Malaise dans les cartables
Théorie des genres : "Les politiques n'ont pas à jouer aux scientifiques"
80 députés ont demandé au ministre de l'Education de retirer un chapitre controversé des manuels de SVT de Première. La théorie du genre, qui fait de la masculinité et de la féminité des constructions sociales, fait débat. Ou pas selon Emilie Coutant...
Emilie Coutant
Si vous n’en avez pas marre de vivre dans un pays gouverné par de vieux réactionnaires d’inspiration frontiste, bonne rentrée à tous et prenez vos manuels ! Si au contraire vous avez envie de prendre la fuite, bon voyage et profitez de votre chance : il parait que la prise de distance et le recul favorise l’ouverture vers le monde et la prise en compte de l’altérité. A bon entendeur...
Traditionalisme forcené
En organisant une fronde « anti-théorie du genre dans le manuel de SVT des classes de Première » via une lettre ouverte au ministre de l’Education Nationale, les 80 députés de droite (en grande partie UMP) réagissant à l’introduction d’un chapitre intitulé « Devenir homme ou femme – Vivre sa sexualité », ont en effet montré une bien piètre image de notre pays, de sa conception des identités sexuées et des sciences sociales.

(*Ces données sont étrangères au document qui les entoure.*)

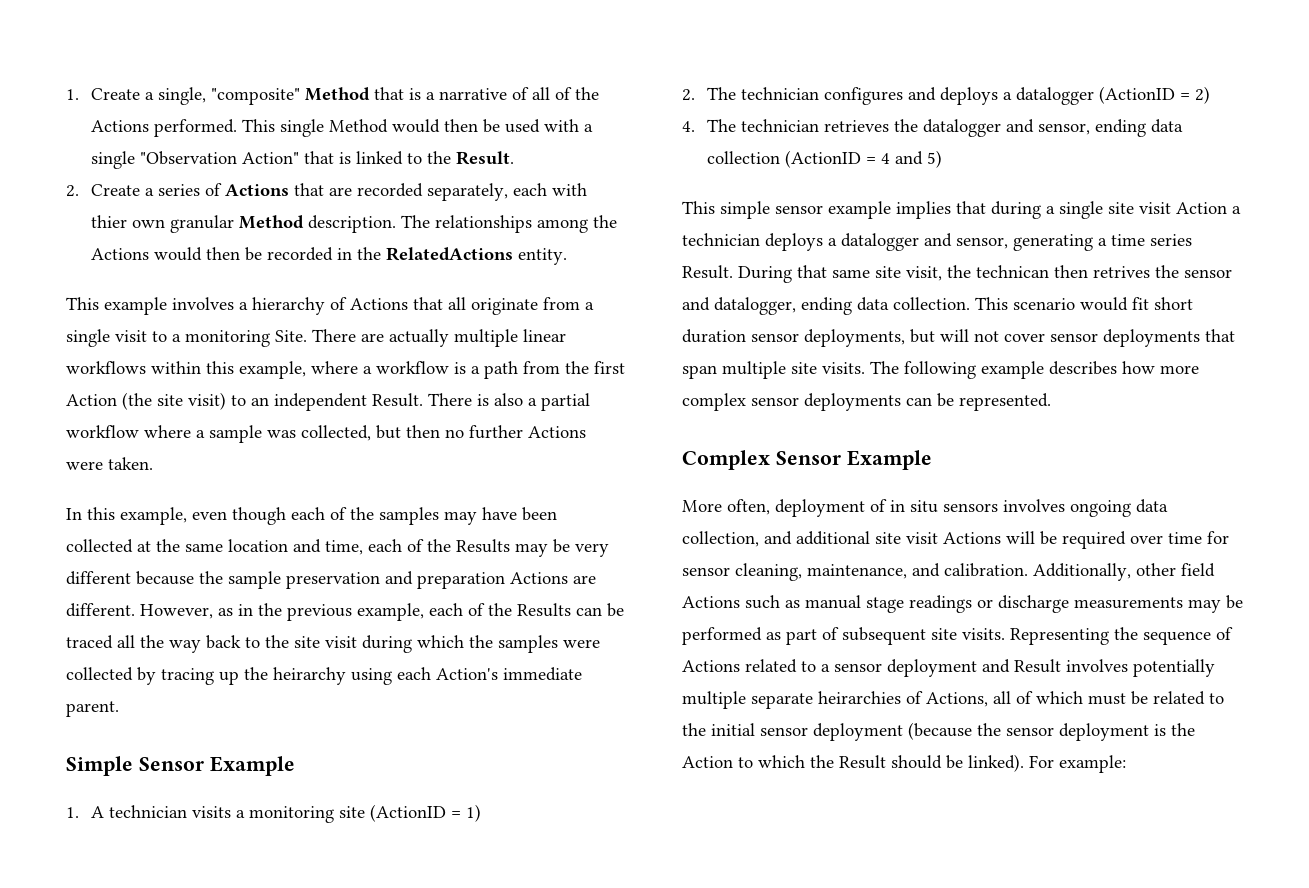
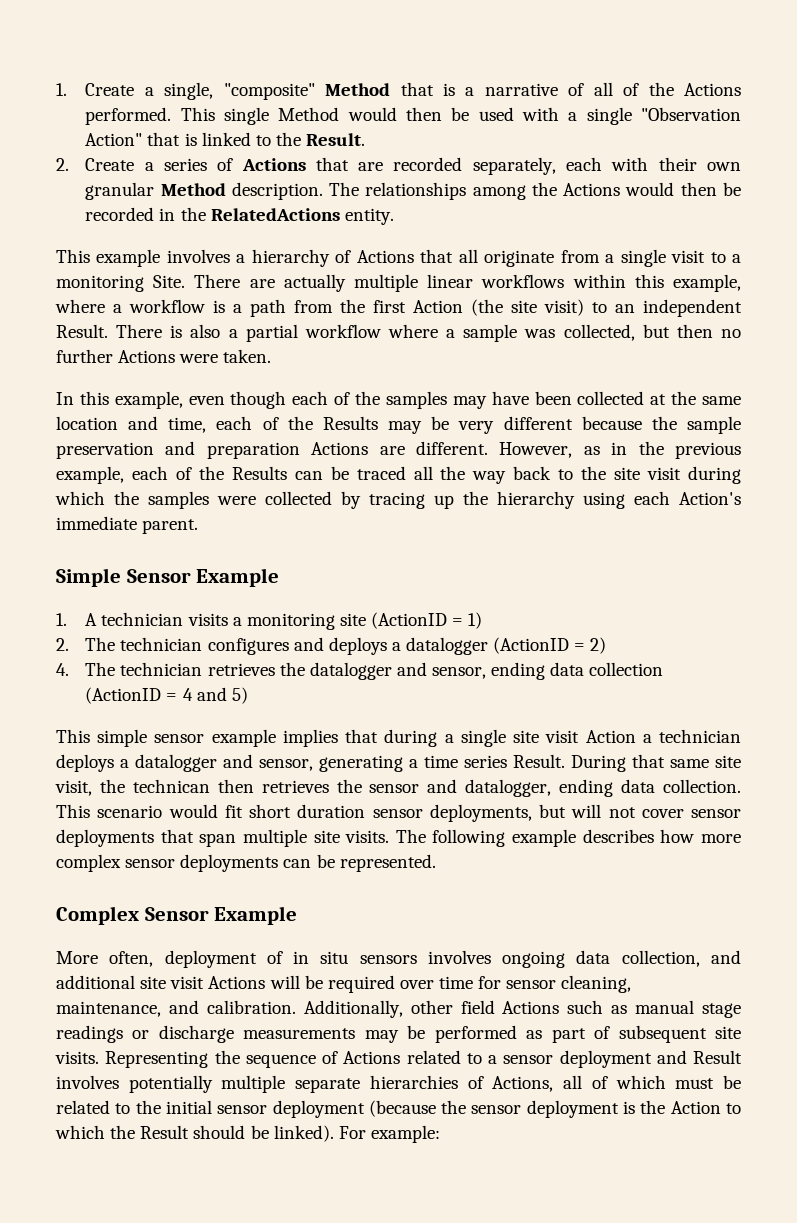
[91,215,128,228] thier -> [658,157,697,171] their
[273,667,346,685] heirarchy -> [497,491,575,509] hierarchy
[1093,266,1150,278] retrives -> [261,780,329,793] retrieves
[818,691,901,704] heirarchies -> [369,1075,458,1089] hierarchies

Leur souhait de voir retirer ce chapitre mettant en évidence l’aspect socialement construit de l’identité sexuée et sexuelle (théorie, issue des gender studies américaines, selon laquelle les catégories d’ « homme » et de « femme » sont des constructions performatives qui ne sauraient être basées sur des critères exclusivement biologiques) s’apparente à un appel à la censure, animé par un traditionalisme forcené.
En effet, ce spectacle caricatural et désolant dont nous font part nos élus fait suite à l’indignation de nombreux mouvements religieux qui, dès le mois de mai, réagissaient à l’apparition de ce questionnement dans les programmes scolaires. Relayant le discours du lobby des Associations familiales catholiques, les députés s’appuient en outre sur la prise de position de l’essayiste royaliste Gérard Leclerc (éditorialiste du magazine France Catholique et de Radio Notre-Dame) pour dénoncer un « subtil glissement de la science vers l’idéologie » (sic). Ainsi, derrière cette pseudo défense de l’école laïque et républicaine, se cachent en fait un relent de discours traditionalistes voire réactionnaires caractérisés par le refus des différences et une homophobie d’un autre temps.
Quand les politiques jouent aux scientifiques
Si Luc Châtel a rappelé que les programmes de l’Education Nationale ne faisaient pas référence à cette fameuse gender theory (en indiquant sur RTL, mercredi, qu'il ne céderait pas à la demande de 80 députés) et que le ministère avait laissé aux éditeurs une totale liberté éditoriale quant à la rédaction du dit-manuel, il convient de tout de même de rappeler que, selon le Bulletin Officiel du 30 septembre 2010, le thème « "Devenir homme ou femme" [visait] à fournir à l'élève des connaissances scientifiques clairement établies, qui ne laissent de place ni aux informations erronées sur le fonctionnement de son corps ni aux préjugés ». Dépasser les préjugés en les interrogeant et en les remettant en cause, n’est-ce pas justement le rôle de la sociologie, et le point de départ de toute démarche scientifique ? De nombreux chercheurs et intellectuels se sont d’ailleurs mobilisés pour s’indigner contre cet acharnement politique et cette vision rétrograde de l’identité. L’Institut Emilie du Châtelet, spécialisé dans les recherches sur les femmes, le sexe et le genre, a d’ailleurs initié une pétition dans laquelle il rappelle qu’« il n’appartient nullement aux politiques de juger de la scientificité des objets, des méthodes ou des théories [et que] seule la communauté savante peut évaluer les travaux de ses pairs: le champ scientifique, par ses contrôles, en garantit la rigueur ».
Au-delà de cette non moins scandaleuse remise en cause des théories scientifiques du genre et des recherches sur la construction sociale et culturelle des identités sexuées et sexuelles, ce débat révèle de nouveau l’écart profond, véritable fossé béant, qui existe entre la classe dirigeante et le peuple qu’elle gouverne. Animée par des valeurs judéo-chrétiennes et modernes en voie de saturation, cette classe dirigeante se veut porteuse d’un discours sur la Pensée Officielle, straight, abstraite et rationnelle, qui gomme volontairement les différences, les marginalités et les aspérités en brandissant l’étendard de l’assignation normative à une identité. Une identité une et unique, coercitive et hétéronormative, au service de la sexualité procréative, du travail, de la famille et de la patrie. Bonne rentrée à tous.